The topic of this lecture is stylized face shadow, with a focus on one practical application of SDF, or Signed Distance Field, in stylized rendering. The goal is not to create fully physically accurate lighting. Instead, I want the shadow on the character's face to respond to the light direction while still staying clean, stable, and readable. Realistic lighting usually follows geometry, material, and light behavior, but stylized face lighting cares more about a designed shadow shape. In other words, the shadow should feel closer to an illustration, instead of being completely controlled by small details on the model surface.
In the first part, I will briefly review basic Toon Shading and explain why it often fails on the face. Hard Threshold and Soft Threshold methods can create a clear light and shadow separation, but the face has many complex forms. Areas like the nose, eye socket, and cheek can easily create broken or unstable shadow shapes. For anime-style or illustration-style characters, this result is often not controllable enough and not very artist-friendly.
After that, I will compare several possible approaches, including Proxy Mesh Normals, Edited Topology and Normals, and a more direct Edited Normals workflow. These methods can all improve face lighting to some degree, but they have different costs in terms of control, maintenance, and visual stability. The main focus of the lecture will then move to SDF Shadow, because it allows us to separate the shadow shape from pure geometry-based lighting and let artists define a cleaner shadow boundary through texture.

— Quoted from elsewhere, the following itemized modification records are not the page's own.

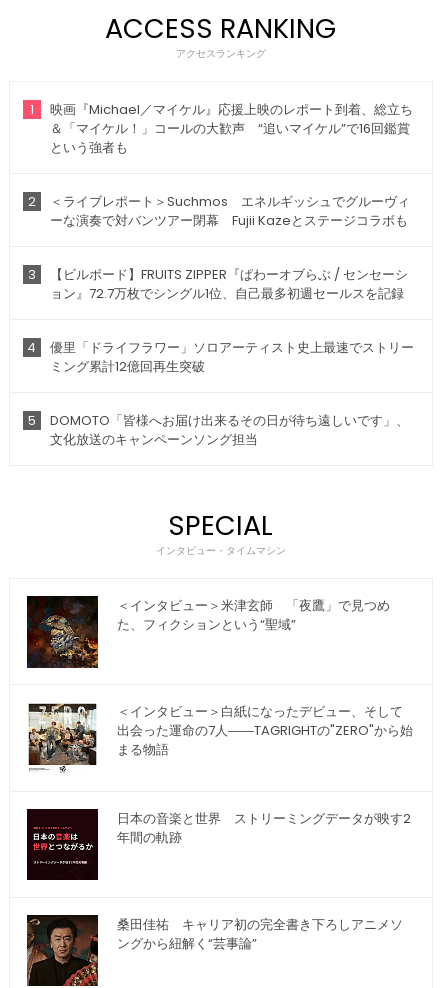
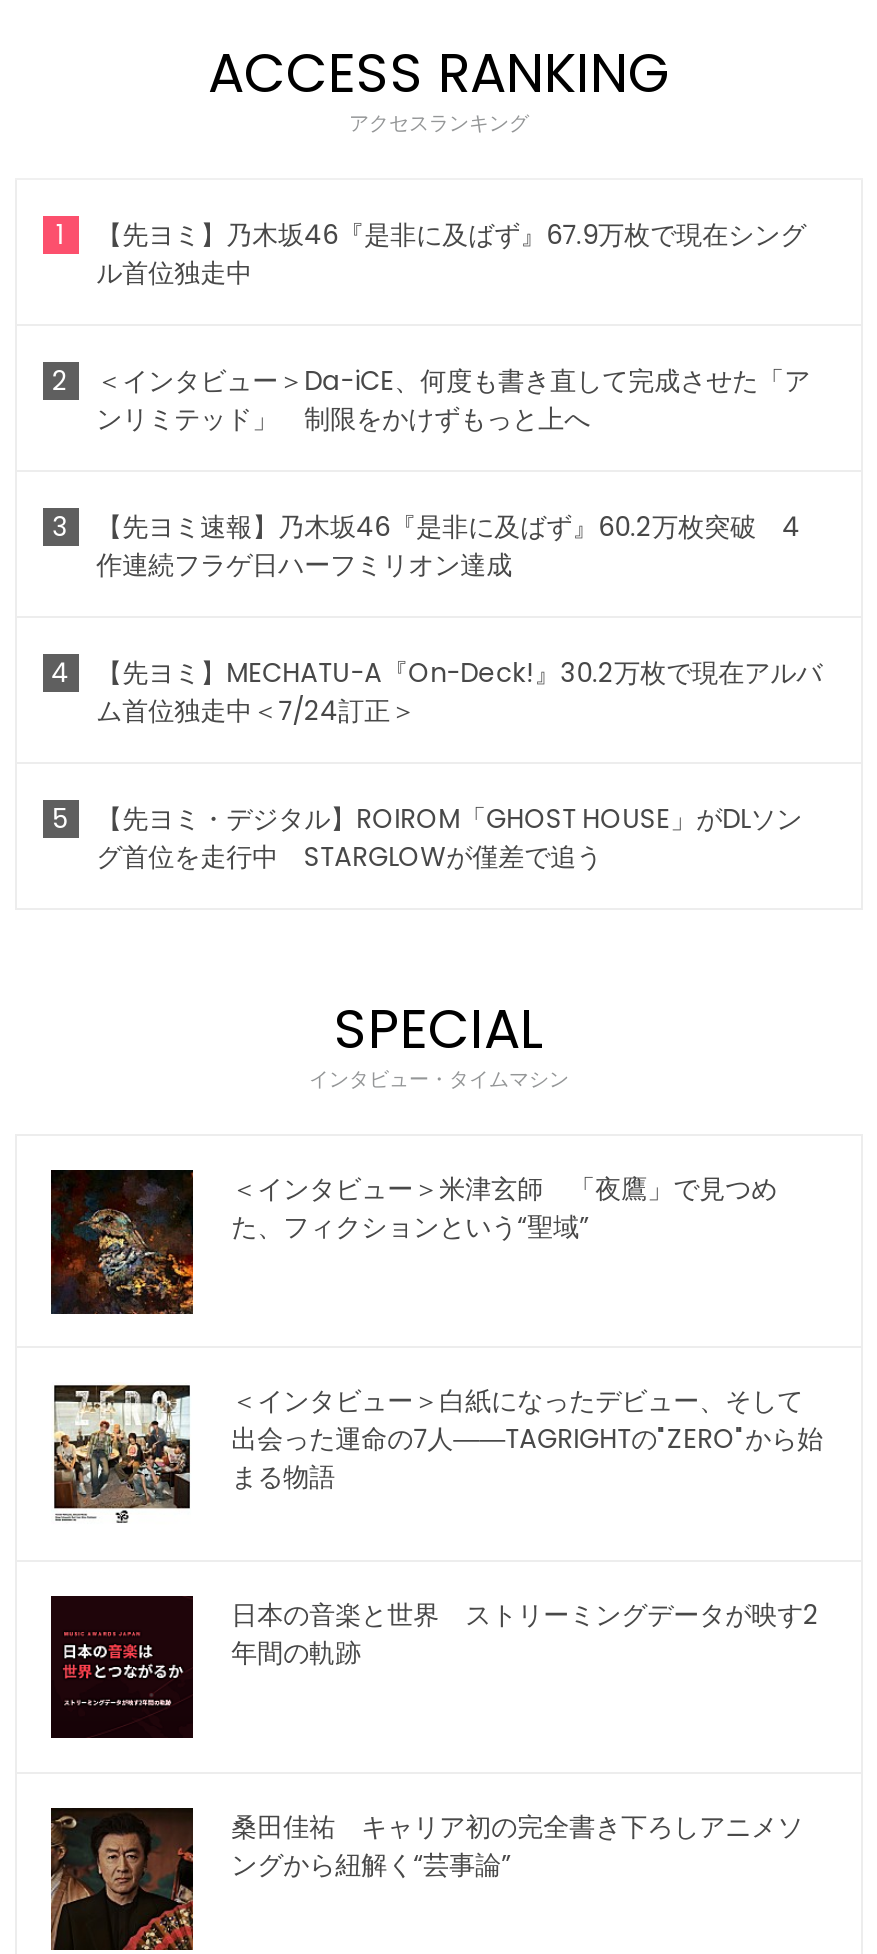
- 映画『Michael／マイケル』応援上映のレポート到着、総立ち
- ＆「マイケル！」コールの大歓声 “追いマイケル”で16回鑑賞
- という強者も
+ 【先ヨミ】乃木坂46『是非に及ばず』67.9万枚で現在シング
+ ル首位独走中

- ＜ライブレポート＞Suchmos エネルギッシュでグルーヴィ
- ーな演奏で対バンツアー閉幕 Fujii Kazeとステージコラボも
+ ＜インタビュー＞Da-iCE、何度も書き直して完成させた「ア
+ ンリミテッド」 制限をかけずもっと上へ

- 【ビルボード】FRUITS ZIPPER『ぱわーオブらぶ / センセーシ
- ョン』72.7万枚でシングル1位、自己最多初週セールスを記録
+ 【先ヨミ速報】乃木坂46『是非に及ばず』60.2万枚突破 4
+ 作連続フラゲ日ハーフミリオン達成

- 優里「ドライフラワー」ソロアーティスト史上最速でストリー
- ミング累計12億回再生突破
+ 【先ヨミ】MECHATU-A『On-Deck!』30.2万枚で現在アルバ
+ ム首位独走中＜7/24訂正＞

- DOMOTO「皆様へお届け出来るその日が待ち遠しいです」、
- 文化放送のキャンペーンソング担当
+ 【先ヨミ・デジタル】ROIROM「GHOST HOUSE」がDLソン
+ グ首位を走行中 STARGLOWが僅差で追う
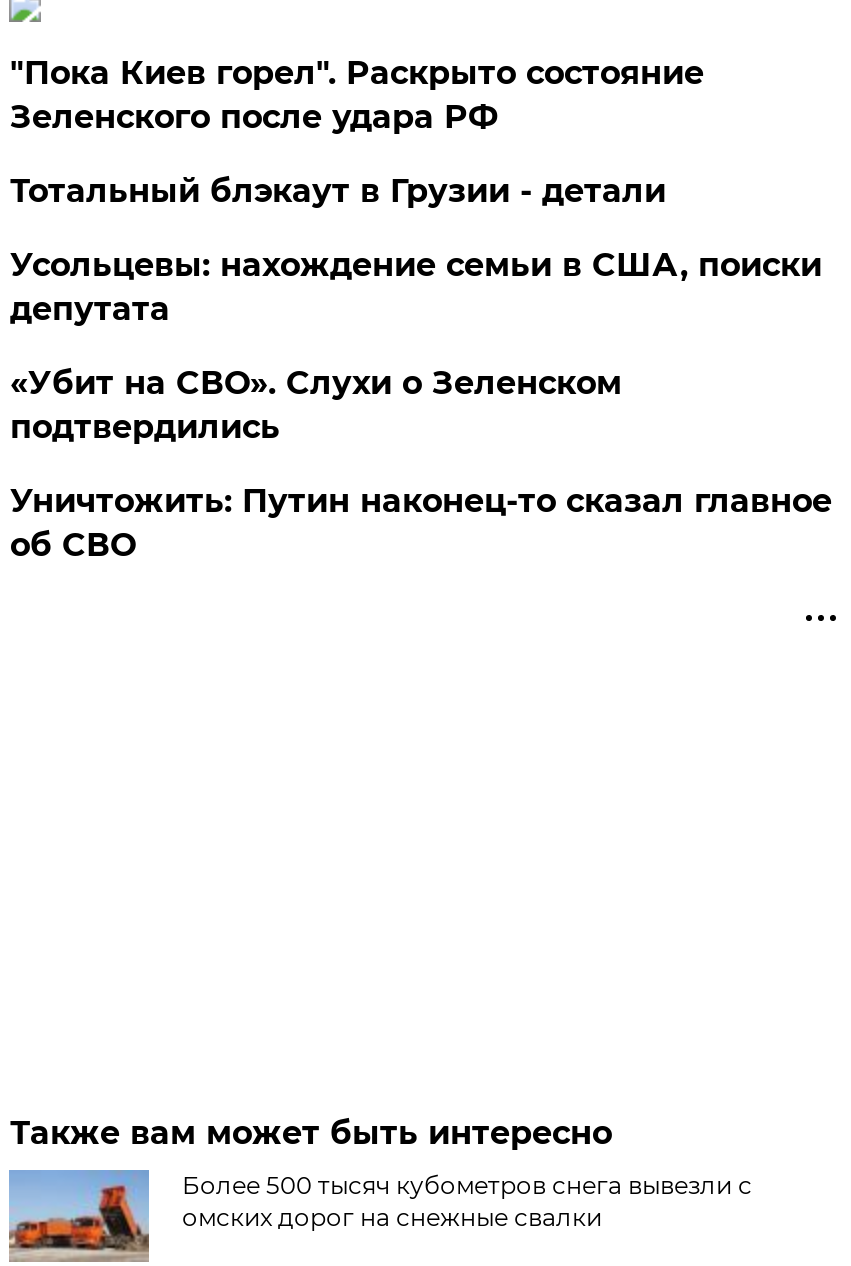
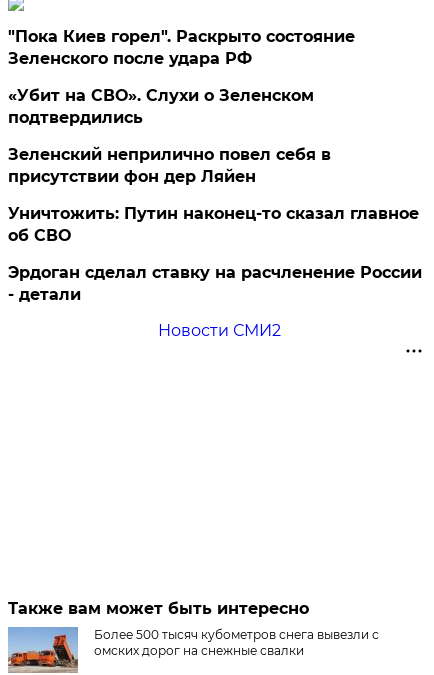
- Тотальный блэкаут в Грузии - детали
- Усольцевы: нахождение семьи в США, поиски
- депутата

moved up: «Убит на СВО». Слухи о Зеленском | подтвердились

+ Зеленский неприлично повел cебя в
+ присутствии фон дер Ляйен

moved up: Уничтожить: Путин наконец-то сказал главное | об СВО

+ Эрдоган сделал ставку на расчленение России
+ - детали
+ Новости СМИ2
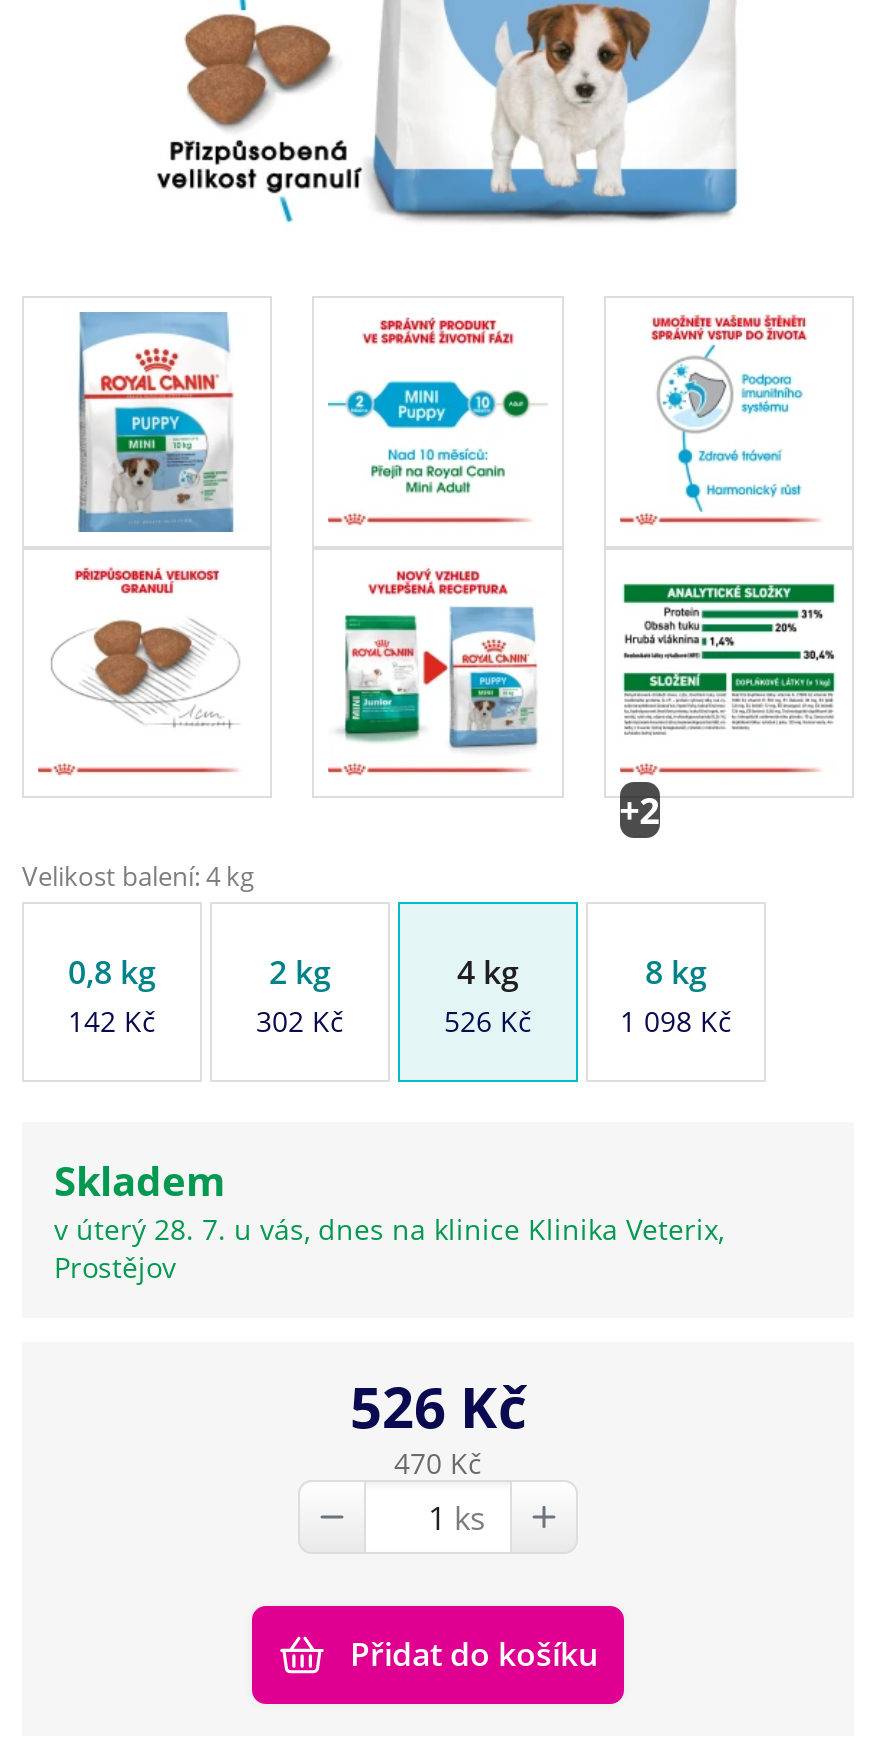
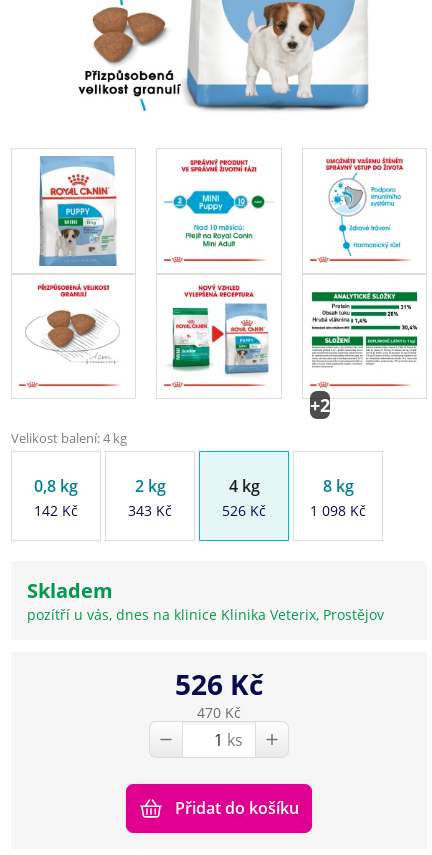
- 302 Kč
+ 343 Kč

- v úterý 28. 7. u vás, dnes na klinice Klinika Veterix,
- Prostějov
+ pozítří u vás, dnes na klinice Klinika Veterix, Prostějov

The core idea of SDF is that each pixel stores more than a black or white mask value. It stores the distance to the nearest boundary, and also which side of the boundary the pixel is on. With this, a simple binary mask can become a continuous threshold map. Once this map is used in the shader, we can sample the Face SDF Shadow Threshold Map based on the light direction, so the shadow can transition between different directions while keeping the overall shape readable.
The final part of the lecture will explain how this texture is generated. The workflow starts by drawing binary masks for different shadow states, converting them into SDF maps, calculating intermediate transition textures, and then combining those transitions into the final threshold map used by the shader. This section is closer to the actual production workflow, and it also explains why the texture can record how the shadow shape changes over time or direction.
If time allows, I will also briefly introduce several ways to calculate SDF maps, including the most direct but slow Brute Force method, the more practical CPU-based 8SSEDT method, and JFA, which is more suitable for parallel processing on the GPU. Overall, this lecture starts from a visual target and follows the process through solution choice, shader usage, and texture generation, showing the Tech Art workflow behind a stylized rendering effect.